The records:
____________________

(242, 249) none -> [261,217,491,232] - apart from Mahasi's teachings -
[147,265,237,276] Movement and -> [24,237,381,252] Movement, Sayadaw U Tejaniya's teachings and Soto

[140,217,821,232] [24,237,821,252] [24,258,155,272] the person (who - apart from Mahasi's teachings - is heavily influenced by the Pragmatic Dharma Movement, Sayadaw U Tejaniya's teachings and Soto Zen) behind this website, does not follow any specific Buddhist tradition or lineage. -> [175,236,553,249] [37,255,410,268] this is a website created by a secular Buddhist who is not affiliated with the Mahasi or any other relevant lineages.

____________________

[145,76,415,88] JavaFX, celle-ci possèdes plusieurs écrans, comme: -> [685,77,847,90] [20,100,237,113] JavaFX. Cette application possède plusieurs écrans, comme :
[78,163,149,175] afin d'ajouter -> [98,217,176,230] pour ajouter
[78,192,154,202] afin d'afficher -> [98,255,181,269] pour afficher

____________________

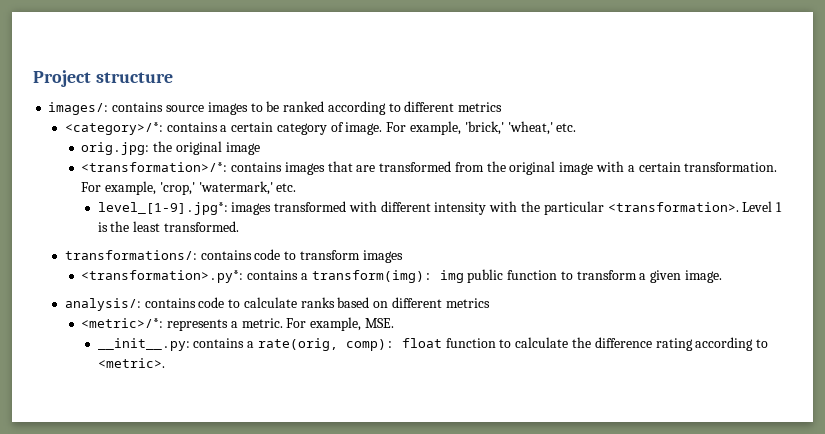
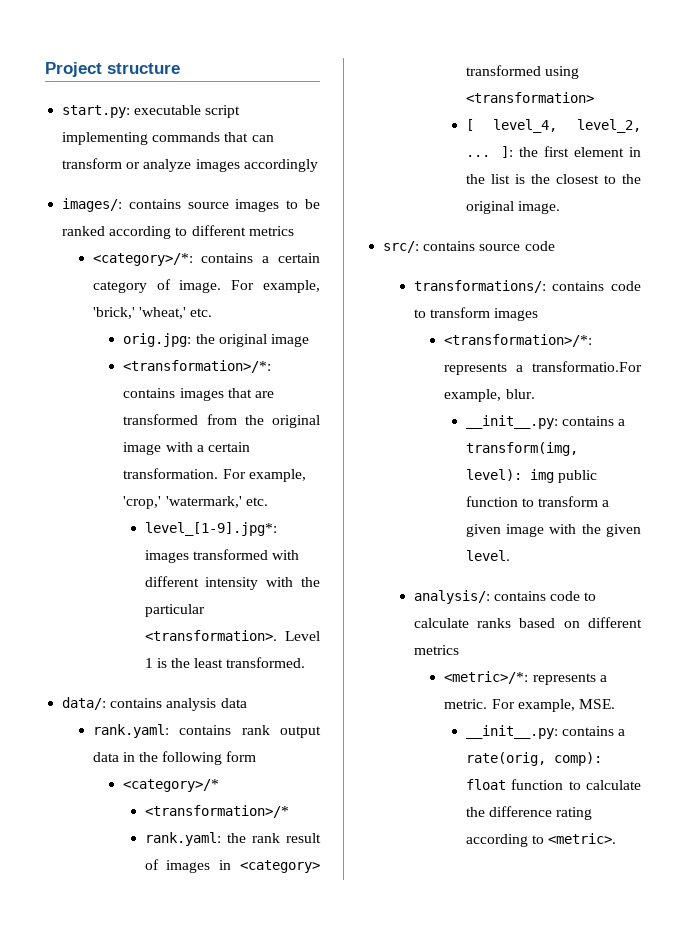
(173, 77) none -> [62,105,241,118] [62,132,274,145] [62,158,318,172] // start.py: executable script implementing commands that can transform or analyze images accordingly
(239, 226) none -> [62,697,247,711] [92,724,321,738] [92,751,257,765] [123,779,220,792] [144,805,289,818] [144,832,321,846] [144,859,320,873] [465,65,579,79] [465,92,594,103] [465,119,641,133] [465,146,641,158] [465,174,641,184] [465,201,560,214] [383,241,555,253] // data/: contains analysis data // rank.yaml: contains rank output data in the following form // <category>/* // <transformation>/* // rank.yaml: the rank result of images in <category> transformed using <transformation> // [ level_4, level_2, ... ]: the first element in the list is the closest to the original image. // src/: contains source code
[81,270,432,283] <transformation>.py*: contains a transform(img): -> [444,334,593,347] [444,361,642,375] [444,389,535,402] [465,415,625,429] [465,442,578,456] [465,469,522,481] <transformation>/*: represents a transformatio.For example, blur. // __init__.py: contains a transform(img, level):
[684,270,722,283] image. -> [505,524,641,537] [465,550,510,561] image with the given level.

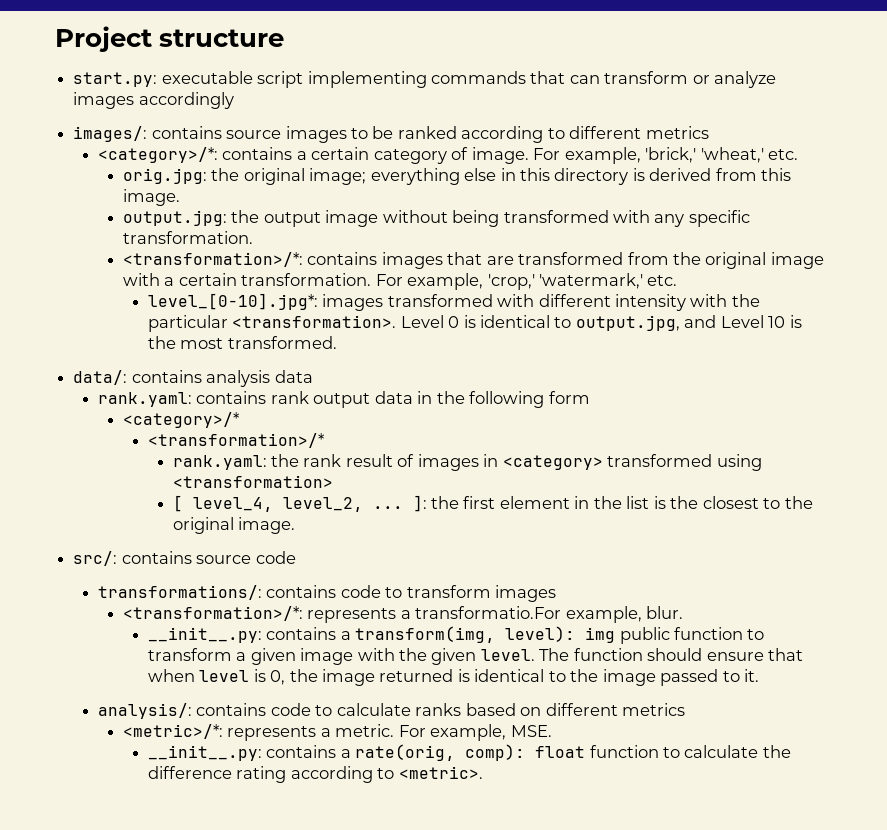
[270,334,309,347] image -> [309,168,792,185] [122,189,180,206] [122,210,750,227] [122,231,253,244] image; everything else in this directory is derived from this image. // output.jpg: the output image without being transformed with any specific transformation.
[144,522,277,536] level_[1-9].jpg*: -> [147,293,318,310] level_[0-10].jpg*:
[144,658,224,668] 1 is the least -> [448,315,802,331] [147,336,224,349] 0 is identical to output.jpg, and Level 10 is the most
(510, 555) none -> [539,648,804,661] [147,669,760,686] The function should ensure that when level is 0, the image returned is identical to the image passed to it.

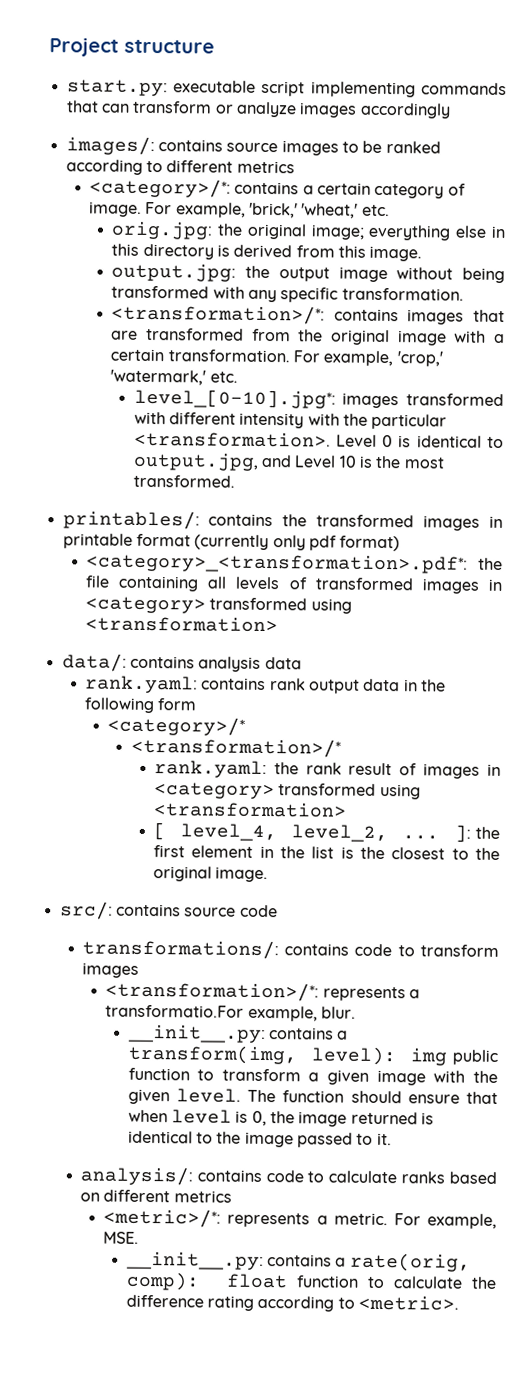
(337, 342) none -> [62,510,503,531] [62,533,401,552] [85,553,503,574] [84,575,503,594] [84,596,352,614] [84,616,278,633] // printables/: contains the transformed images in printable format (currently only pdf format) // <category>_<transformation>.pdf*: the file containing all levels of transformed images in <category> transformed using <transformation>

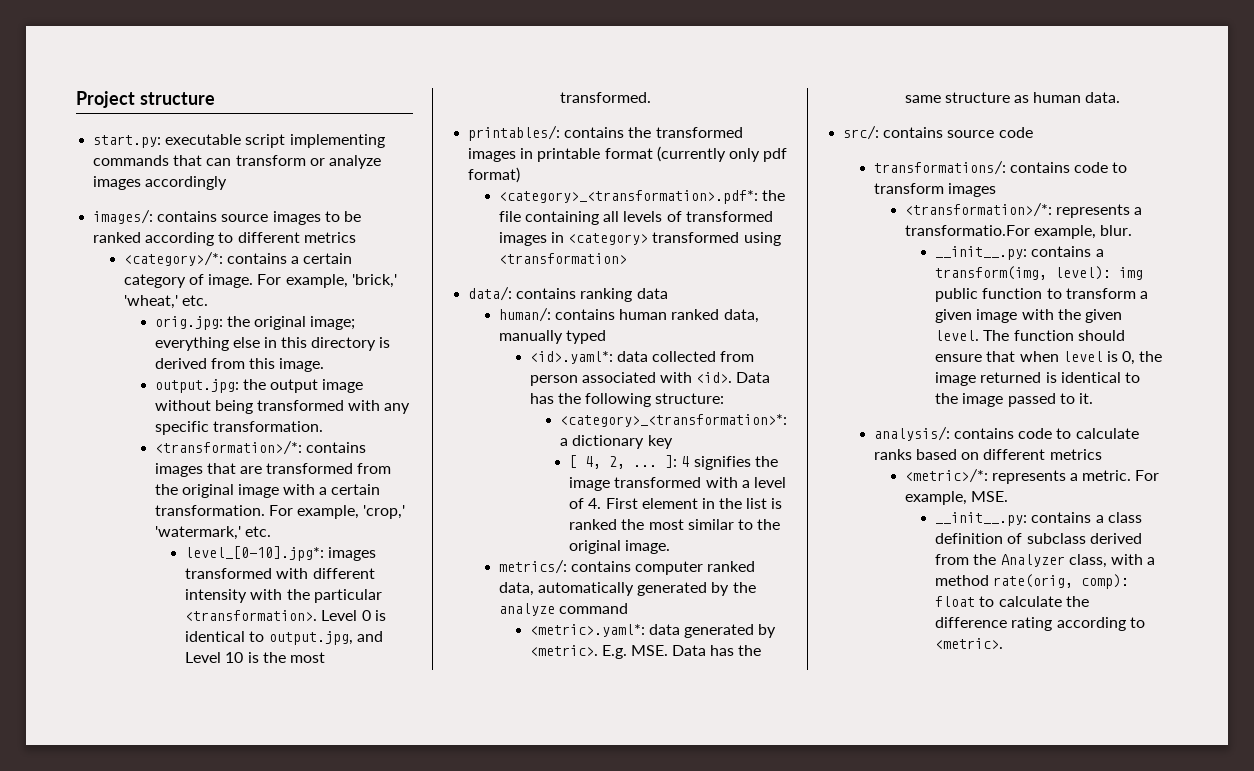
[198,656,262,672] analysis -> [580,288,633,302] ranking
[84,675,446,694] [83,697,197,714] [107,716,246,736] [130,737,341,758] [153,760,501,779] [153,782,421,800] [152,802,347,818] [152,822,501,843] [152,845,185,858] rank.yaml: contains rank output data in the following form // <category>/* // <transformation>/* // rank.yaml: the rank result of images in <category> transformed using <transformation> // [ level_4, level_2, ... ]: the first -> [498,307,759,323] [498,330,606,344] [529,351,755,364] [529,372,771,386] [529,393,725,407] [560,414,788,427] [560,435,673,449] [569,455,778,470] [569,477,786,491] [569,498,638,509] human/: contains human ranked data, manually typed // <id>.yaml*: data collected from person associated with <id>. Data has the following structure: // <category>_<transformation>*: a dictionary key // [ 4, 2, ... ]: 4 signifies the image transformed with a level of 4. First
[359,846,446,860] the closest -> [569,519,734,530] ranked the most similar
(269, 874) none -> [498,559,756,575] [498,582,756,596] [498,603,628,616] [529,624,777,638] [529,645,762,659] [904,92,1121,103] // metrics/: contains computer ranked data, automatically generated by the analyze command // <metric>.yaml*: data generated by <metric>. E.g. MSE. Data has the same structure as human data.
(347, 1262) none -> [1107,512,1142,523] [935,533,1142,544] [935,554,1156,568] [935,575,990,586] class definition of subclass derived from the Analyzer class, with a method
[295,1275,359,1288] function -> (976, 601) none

____________________

Every line above that holds the string "function" should be returned.

Solved exercise:
(510, 555) none -> [539,648,804,661] [147,669,760,686] The function should ensure that when level is 0, the image returned is identical to the image passed to it.
[295,1275,359,1288] function -> (976, 601) none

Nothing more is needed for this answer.